Aujourd’hui, en plus du business de l’assurance, les religions prospèrent dans l’agroalimentaire.
Meilleures pratiques
Que conclure de tout ce qui précède? À mon avis ceci :
1. Si les juifs ou les musulmans veulent manger casher ou halal, c’est leur affaire
2. Mais il leur revient de payer les coûts reliés à cette certification. Or, actuellement, dans de nombreux cas, le coût de la certification est réparti sur l’ensemble de la production dont la plus grande partie est destinée à une clientèle qui n’est ni juive, ni musulmane; donc, le coût de la certification est assumé par cette majorité qui n’a rien demandé; et dans le cas des institutions publiques, le coût est intégré au budget de fonctionnement, c’est-à-dire assumé par le contribuable qui n’a jamais donné son avis là-dessus.
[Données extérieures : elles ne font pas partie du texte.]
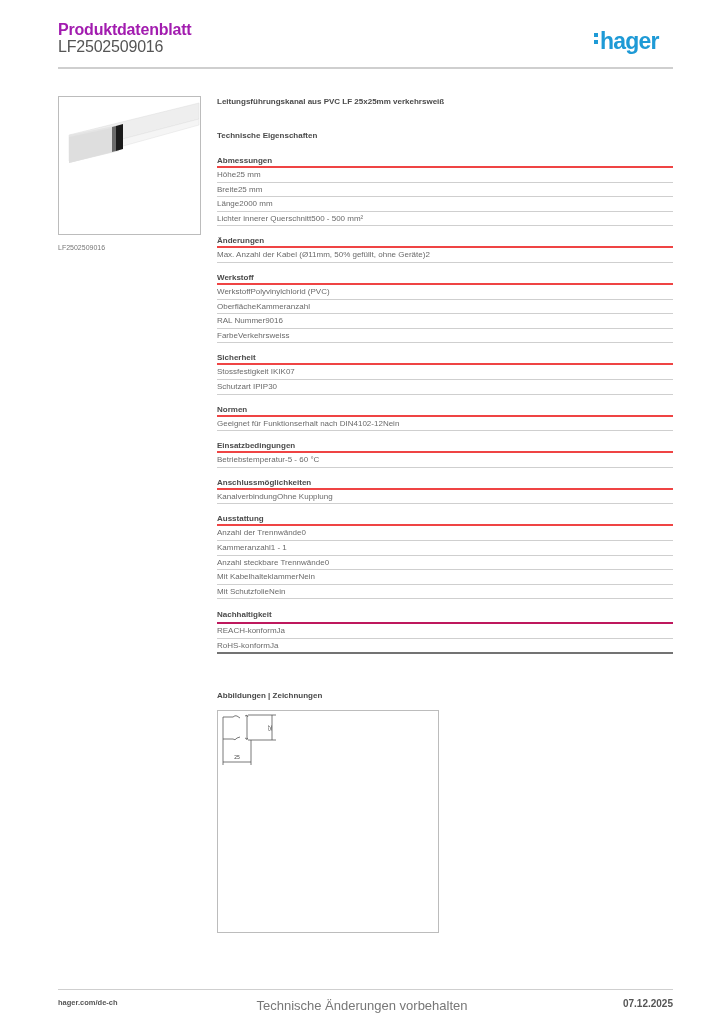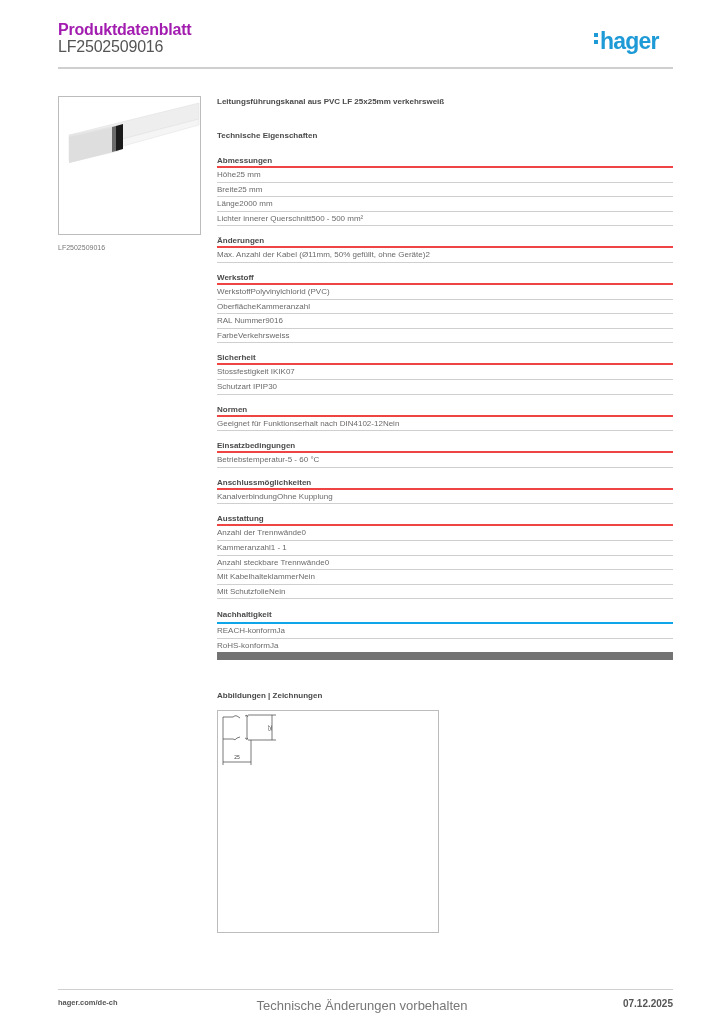--- a/index.html
+++ b/index.html
@@ -164,7 +164,7 @@
   </div>
 
   <div class="section" style="margin-top:6px;">
-    <div class="section-title" style="height:14px;line-height:14px;border-bottom:2px solid #0ea5e9;">Nachhaltigkeit</div>
+    <div class="section-title" style="height:14px;line-height:14px;border-bottom:2px solid #be185d;">Nachhaltigkeit</div>
     <div class="row">
         <span>REACH-konform</span>
         <span class="val">Ja</span>

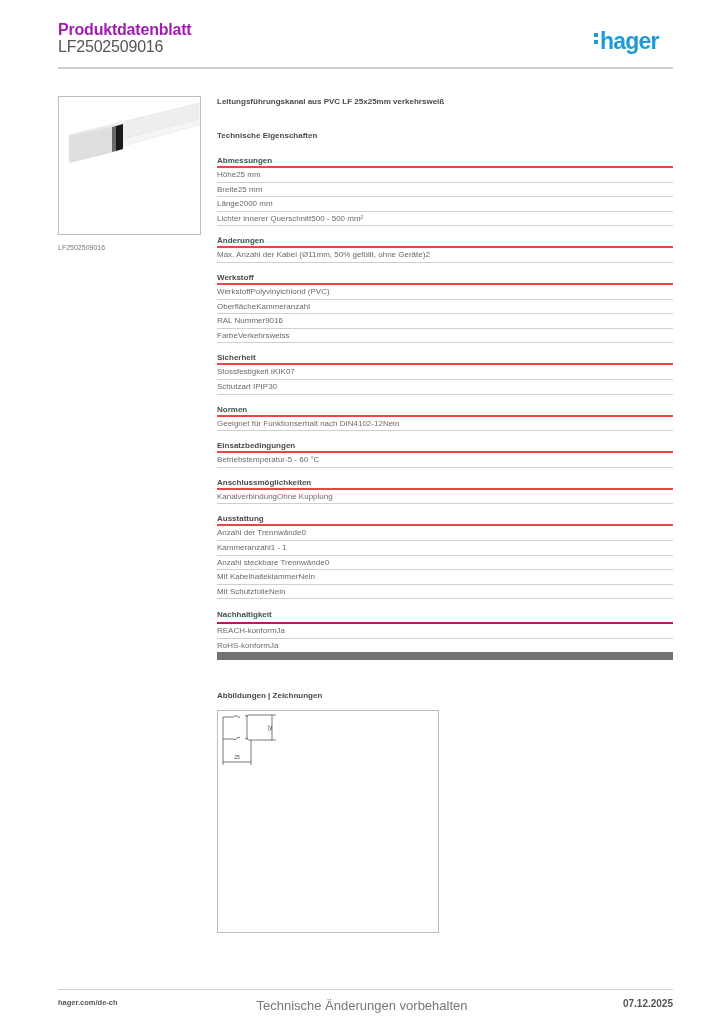--- a/index.html
+++ b/index.html
@@ -169,7 +169,7 @@
         <span>REACH-konform</span>
         <span class="val">Ja</span>
       </div>
-    <div class="row" style="border-bottom:8px solid #737373;">
+    <div class="row" style="border-bottom:2px solid #737373;">
         <span>RoHS-konform</span>
         <span class="val">Ja</span>
       </div>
Il y a là une supercherie à corriger.
3. Le business du casher et du halal doit être absolument transparent. Notamment en ce qui concerne les coûts.
4. Les produits casher ou halal offerts dans les magasins doivent être étiquetés comme tels. Un produit certifié casher ou halal ne doit pas être vendu comme un produit « normal ».
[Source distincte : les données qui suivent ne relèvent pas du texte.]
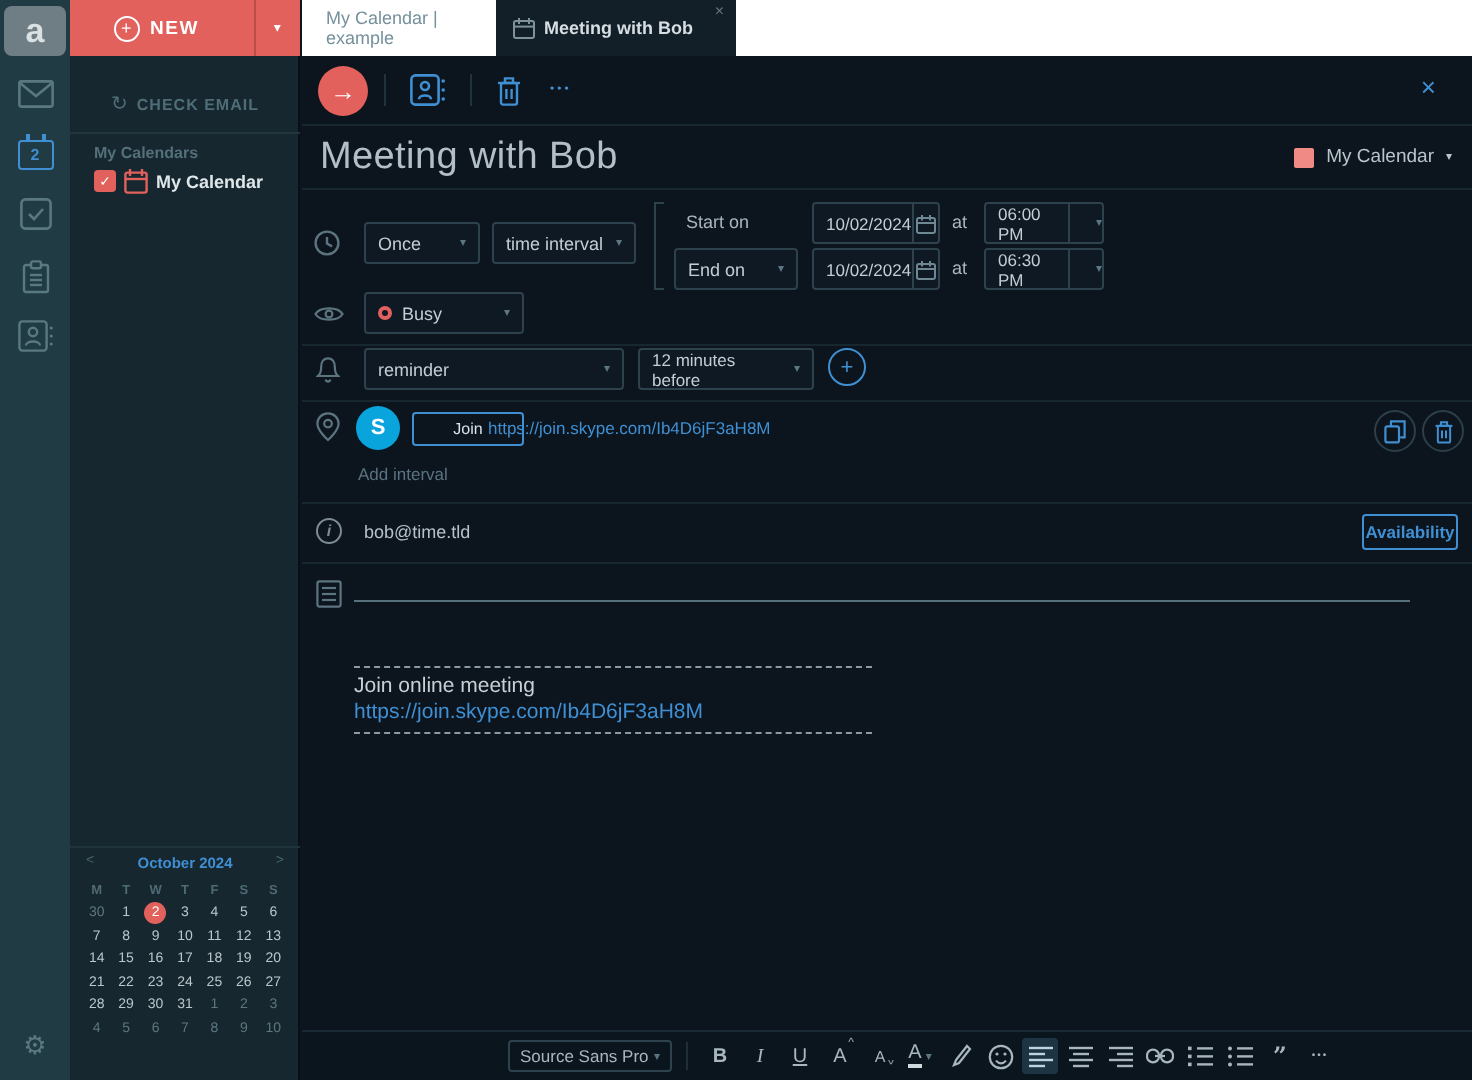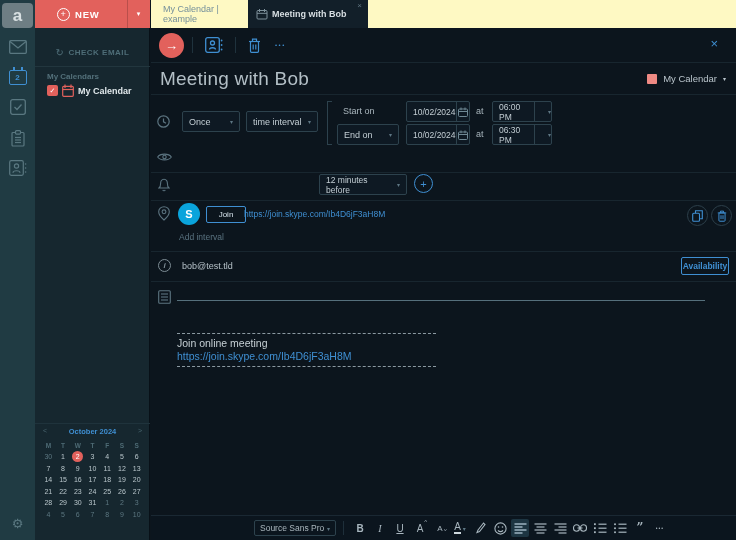--- a/index.html
+++ b/index.html
@@ -54,7 +54,7 @@
 
   
   .main{position:absolute;left:151px;top:0;right:0;bottom:0;background:#0c151d;}
-  .tabbar{position:absolute;left:0;top:0;right:0;height:28px;background:#fef9c3;}
+  .tabbar{position:absolute;left:0;top:0;right:0;height:28px;background:#ffffff;}
   .tab{position:absolute;top:0;height:28px;display:flex;align-items:center;font-size:9px;color:#75909b;cursor:pointer;}
   .tab1{left:0;width:94px;padding-left:12px;}
   .tab2{left:97px;width:120px;background:#121f29;color:#d7dee2;font-weight:bold;padding-left:8px;}

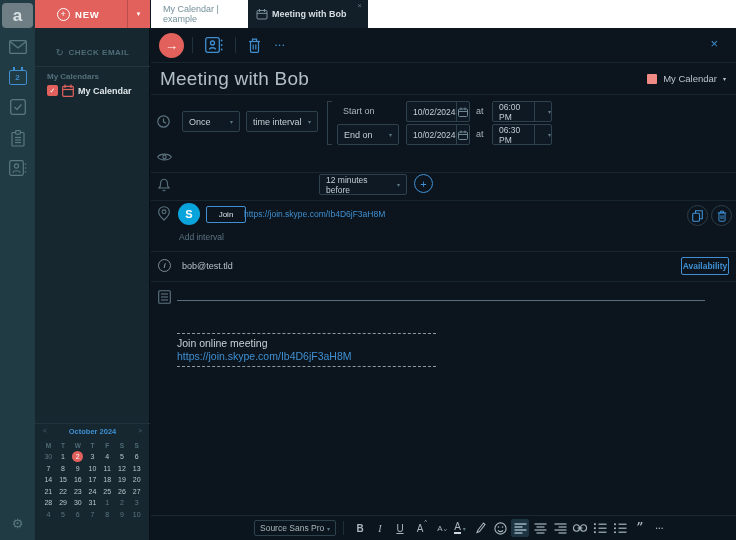--- a/index.html
+++ b/index.html
@@ -384,6 +384,11 @@
           <circle cx="7.5" cy="5" r="1.7"></circle>
         </svg>
     </div>
+    <div class="box" style="left:31px;top:146px;width:80px">
+      <span class="ring"></span>
+      <span>Busy</span>
+      <span class="caret-g">▾</span>
+    </div>
 
     <div class="hr" style="top:172px"></div>
 

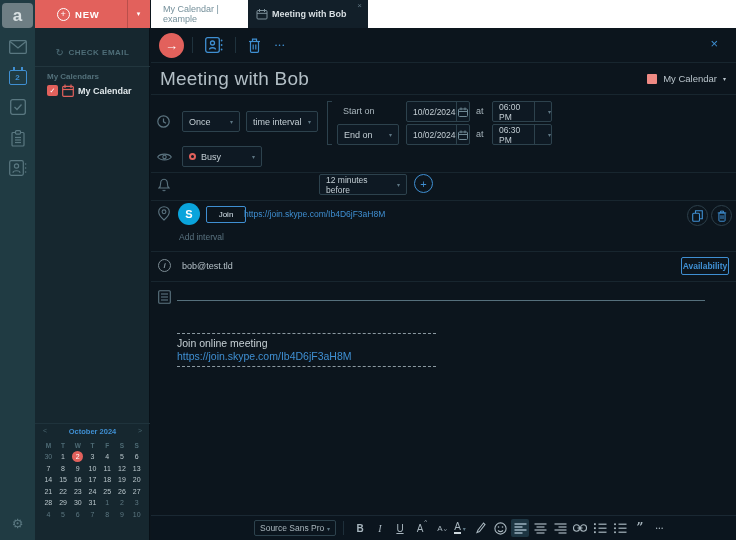--- a/index.html
+++ b/index.html
@@ -398,6 +398,10 @@
           <path d="M4.8 11.8 c.3 1.3 2.1 1.3 2.4 0"></path>
         </svg>
     </div>
+    <div class="box" style="left:31px;top:174px;width:130px">
+      <span>reminder</span>
+      <span class="caret-g">▾</span>
+    </div>
     <div class="box" style="left:168px;top:174px;width:88px;font-size:8.5px">
       <span>12 minutes before</span>
       <span class="caret-g">▾</span>

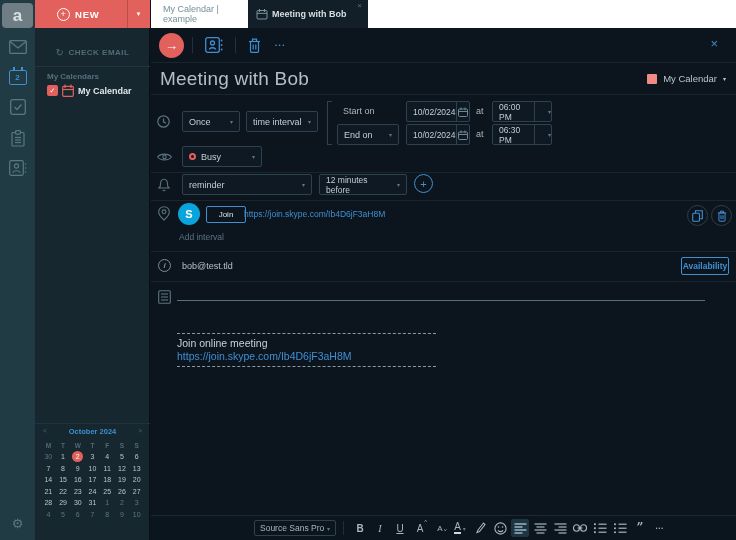--- a/index.html
+++ b/index.html
@@ -91,7 +91,7 @@
            display:flex;align-items:center;justify-content:center;cursor:pointer;}
   .skype{position:absolute;width:22px;height:22px;border-radius:50%;background:#0aa4dc;color:#fff;font-weight:bold;font-size:11px;
          display:flex;align-items:center;justify-content:center;}
-  .joinbtn{position:absolute;width:40px;height:17px;border:1px solid #3f8fd2;border-radius:2px;color:#d7e4ed;font-size:8px;
+  .joinbtn{position:absolute;width:56px;height:17px;border:1px solid #3f8fd2;border-radius:2px;color:#d7e4ed;font-size:8px;
            display:flex;align-items:center;justify-content:center;cursor:pointer;}
   .mlink{position:absolute;font-size:8.5px;color:#3f8fd2;cursor:pointer;}
   .circbtn{position:absolute;width:21px;height:21px;border:1px solid #2c3f4a;border-radius:50%;display:flex;align-items:center;justify-content:center;cursor:pointer;}

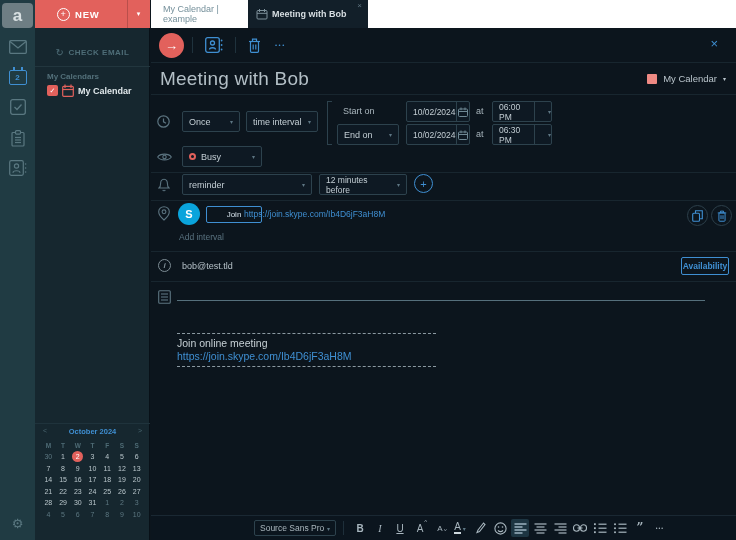--- a/index.html
+++ b/index.html
@@ -447,7 +447,7 @@
     <div class="infoic" style="left:7px;top:259px">
       <span>i</span>
     </div>
-    <span class="attendee" style="left:31px;top:261px">bob@test.tld</span>
+    <span class="attendee" style="left:31px;top:261px">bob@time.tld</span>
     <div class="availbtn" style="left:530px;top:257px">
       <span>Availability</span>
     </div>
5. Le coût de la certification casher ou halal doit être appliqué uniquement aux produits certifiés comme tels.
6. Tous les producteurs et détaillants de produits casher ou halal doivent, sur leur site Web par exemple, davoir l’obligation d’expliquer la procédure qui fait que le produit mérite l’accréditation casher ou halal. Ils doivent aussi expliquer la répartition des coûts religieux.
7. En tout temps, les fabricants et les détaillants ont l’obligation d’offrir les équivalents « normaux » des produits casher ou halal qu’ils vendent. Par exemple, Kraft doit offrir du beurre d’arachide « normal » à côté du beurre d’arachide casher.
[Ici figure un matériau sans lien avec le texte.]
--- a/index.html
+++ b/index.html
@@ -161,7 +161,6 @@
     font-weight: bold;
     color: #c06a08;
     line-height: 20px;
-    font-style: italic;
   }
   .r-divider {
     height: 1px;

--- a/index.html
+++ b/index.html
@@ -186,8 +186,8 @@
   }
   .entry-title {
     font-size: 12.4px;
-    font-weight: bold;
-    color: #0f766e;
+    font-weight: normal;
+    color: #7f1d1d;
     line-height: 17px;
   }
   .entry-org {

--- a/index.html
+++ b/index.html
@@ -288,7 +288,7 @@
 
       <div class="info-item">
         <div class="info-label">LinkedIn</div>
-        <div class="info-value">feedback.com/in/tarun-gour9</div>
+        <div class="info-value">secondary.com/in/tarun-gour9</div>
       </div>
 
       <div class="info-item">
8. Toutes les institutions financées à même les fonds publics et qui font à manger (hôpitaux, prisons, collèges, CPE, écoles, centres d’hébergement, etc.) doivent offrir une nourriture qui n’est pas teinté par la religion. Une nourriture casher ou halal peut aussi être offerte mais les coûts additionnels de cette offre particulière doivent être à la charge de ceux qui en font la demande.
9. En aucun temps, les critères religieux ne doivent intervenir dans le choix des produits achetés par les institutions publiques.
10. Enfin, il serait bon de faire comme la Suède, la Suisse, les Pays-Bas ou la Norvège (entre autres), et tout simplement interdire l’abattage rituel.